Liebe Polizisten aus Deutschland und der Welt,
die ihr dieser Tage in Hamburg eingesetzt seid: Ich gehe ganz fest davon aus, dass die wenigsten von euch Prügelknechte eines Polizeistaat sind oder sein wollen. Bitte lasst euch von euren Vorgesetzten nicht zu solchen machen! Ich kennt doch bestimmt das Bundesbeamtengesetz (BBG) – oder? Schaut doch mal eben in den §63 (Verantwortung für die Rechtmäßigkeit) – dort findet ihr folgendes:
(1) Beamtinnen und Beamte tragen für die Rechtmäßigkeit ihrer dienstlichen Handlungen die volle persönliche Verantwortung.(2) Bedenken gegen die Rechtmäßigkeit dienstlicher Anordnungen haben Beamtinnen und Beamte unverzüglich bei der oder dem unmittelbaren Vorgesetzten geltend zu machen. Wird die Anordnung aufrechterhalten, haben sie sich, wenn ihre Bedenken gegen deren Rechtmäßigkeit fortbestehen, an die nächsthöhere Vorgesetzte oder den nächsthöheren Vorgesetzten zu wenden. Wird die Anordnung bestätigt, müssen die Beamtinnen und Beamten sie ausführen und sind von der eigenen Verantwortung befreit. Dies gilt nicht, wenn das aufgetragene Verhalten die Würde des Menschen verletzt oder strafbar oder ordnungswidrig ist und die Strafbarkeit oder Ordnungswidrigkeit für die Beamtinnen und Beamten erkennbar ist. Die Bestätigung hat auf Verlangen schriftlich zu erfolgen.(3) Verlangt eine Vorgesetzte oder ein Vorgesetzter die sofortige Ausführung der Anordnung, weil Gefahr im Verzug ist und die Entscheidung der oder des höheren Vorgesetzten nicht rechtzeitig herbeigeführt werden kann, gilt Absatz 2 Satz 3 bis 5 entsprechend.
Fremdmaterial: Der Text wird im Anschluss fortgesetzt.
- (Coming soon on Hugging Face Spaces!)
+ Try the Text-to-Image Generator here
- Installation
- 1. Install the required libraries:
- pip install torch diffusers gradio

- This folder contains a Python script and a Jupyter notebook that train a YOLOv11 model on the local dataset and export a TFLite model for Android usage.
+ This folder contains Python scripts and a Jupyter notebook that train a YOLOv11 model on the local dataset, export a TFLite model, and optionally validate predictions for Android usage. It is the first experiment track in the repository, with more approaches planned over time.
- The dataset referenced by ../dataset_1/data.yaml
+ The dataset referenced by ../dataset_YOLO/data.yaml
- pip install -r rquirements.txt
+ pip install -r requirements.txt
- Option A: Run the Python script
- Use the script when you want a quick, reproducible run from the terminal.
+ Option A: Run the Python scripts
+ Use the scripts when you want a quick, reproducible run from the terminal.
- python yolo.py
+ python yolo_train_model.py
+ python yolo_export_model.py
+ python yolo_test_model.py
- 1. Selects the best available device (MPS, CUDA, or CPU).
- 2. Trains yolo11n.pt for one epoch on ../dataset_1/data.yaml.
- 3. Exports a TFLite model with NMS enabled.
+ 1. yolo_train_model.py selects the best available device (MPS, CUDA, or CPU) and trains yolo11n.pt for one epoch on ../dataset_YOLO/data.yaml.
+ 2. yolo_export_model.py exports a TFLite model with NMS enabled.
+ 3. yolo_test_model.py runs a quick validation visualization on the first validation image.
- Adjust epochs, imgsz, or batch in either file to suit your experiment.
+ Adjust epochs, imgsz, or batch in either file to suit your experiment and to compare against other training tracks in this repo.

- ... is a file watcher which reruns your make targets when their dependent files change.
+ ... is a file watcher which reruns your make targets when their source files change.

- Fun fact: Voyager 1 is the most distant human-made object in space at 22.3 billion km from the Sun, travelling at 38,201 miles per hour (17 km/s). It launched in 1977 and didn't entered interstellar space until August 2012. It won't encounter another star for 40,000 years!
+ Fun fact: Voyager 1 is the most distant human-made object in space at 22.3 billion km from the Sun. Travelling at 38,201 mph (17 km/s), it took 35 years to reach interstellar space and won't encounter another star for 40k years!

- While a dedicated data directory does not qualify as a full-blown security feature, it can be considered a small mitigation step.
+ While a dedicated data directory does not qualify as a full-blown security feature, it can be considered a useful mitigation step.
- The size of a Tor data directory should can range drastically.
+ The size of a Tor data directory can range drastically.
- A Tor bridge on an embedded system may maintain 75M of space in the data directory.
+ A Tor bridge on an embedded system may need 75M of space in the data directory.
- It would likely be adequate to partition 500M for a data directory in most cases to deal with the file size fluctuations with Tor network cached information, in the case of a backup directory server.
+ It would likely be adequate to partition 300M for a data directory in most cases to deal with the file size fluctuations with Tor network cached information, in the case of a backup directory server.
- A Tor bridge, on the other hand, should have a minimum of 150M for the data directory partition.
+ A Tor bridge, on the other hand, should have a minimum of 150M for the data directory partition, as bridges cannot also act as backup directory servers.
Na, merkt ihr etwas? IHR seid (jede/r Einzelne!) für die eure Tätigkeiten verantwortlich. Ihr tragt persönlich die Verantwortung für euer Handeln, solange ihr euch nicht nächsthöher beschwert habt und – Rechtssicherheit!, rettet euren Arsch – die Bestätigung eurer Beschwerde schriftlich vorliegen habt. Wäre das ein Spaß, hunderte von Beschwerden die dort bestätigt werden müssen. Sind noch ein paar Berliner in Hamburg eingesetzt? Habt ihr noch einen Groll wegen der Rücksendung eurer drei Hundertschaften? JETZT könnt ihr den Hamburgern mal zeigen, dass ihr Eier(stöcke..) habt. Ihr seid Diener des Staates, nicht der Polizeiführung! Sicherlich kann es sein, dass ihr im Dienst Probleme bekommt, wenn eure Vorgesetzten „am Rad drehen“. Aber was ist es euch wert, euch morgens im Spiegel selbst ins Gesicht sehen zu können?
Zusammenfassung:
Alle bekloppt! „Demonstranten“ die man eher als marodierende Randalierer bezeichnen müsste, da sie eine Stande für die „normalen Meinungssager“ sind sowie eine Polizeiführung, die sich über das Recht hinweg setzt und auf dem Weg zum Polizeistaat ist. „Alle in einen Sack und mit dem Knüppel oben drauf – trifft immer den Richtigen“ pflegte meine Frau Mama früher zu sagen. An diesen Satz muss ich jetzt gerade denken.
Eine persönliche Nachricht an den Kuschelpunker. Bin ich noch der, den Du zu kennen glaubst? *gggggggg*
Nachtrag zur Vollständigkeit: In der Nacht zum Montag hat es einen weiteren Beschluss gegeben, WANN genau dieser gefasst wurde, ist mir nicht bekannt. Dem Fax ist nur zu entnehmen, dass es am 03.07.2017 um 01:01 gesandt wurde. Dieser Beschluss lag mir zur Zeit der Erstellung obigen Artikels noch nicht als Quelle vor. In diesem wird das Aufstellen von Schlafstellen tatsächlich untersagt.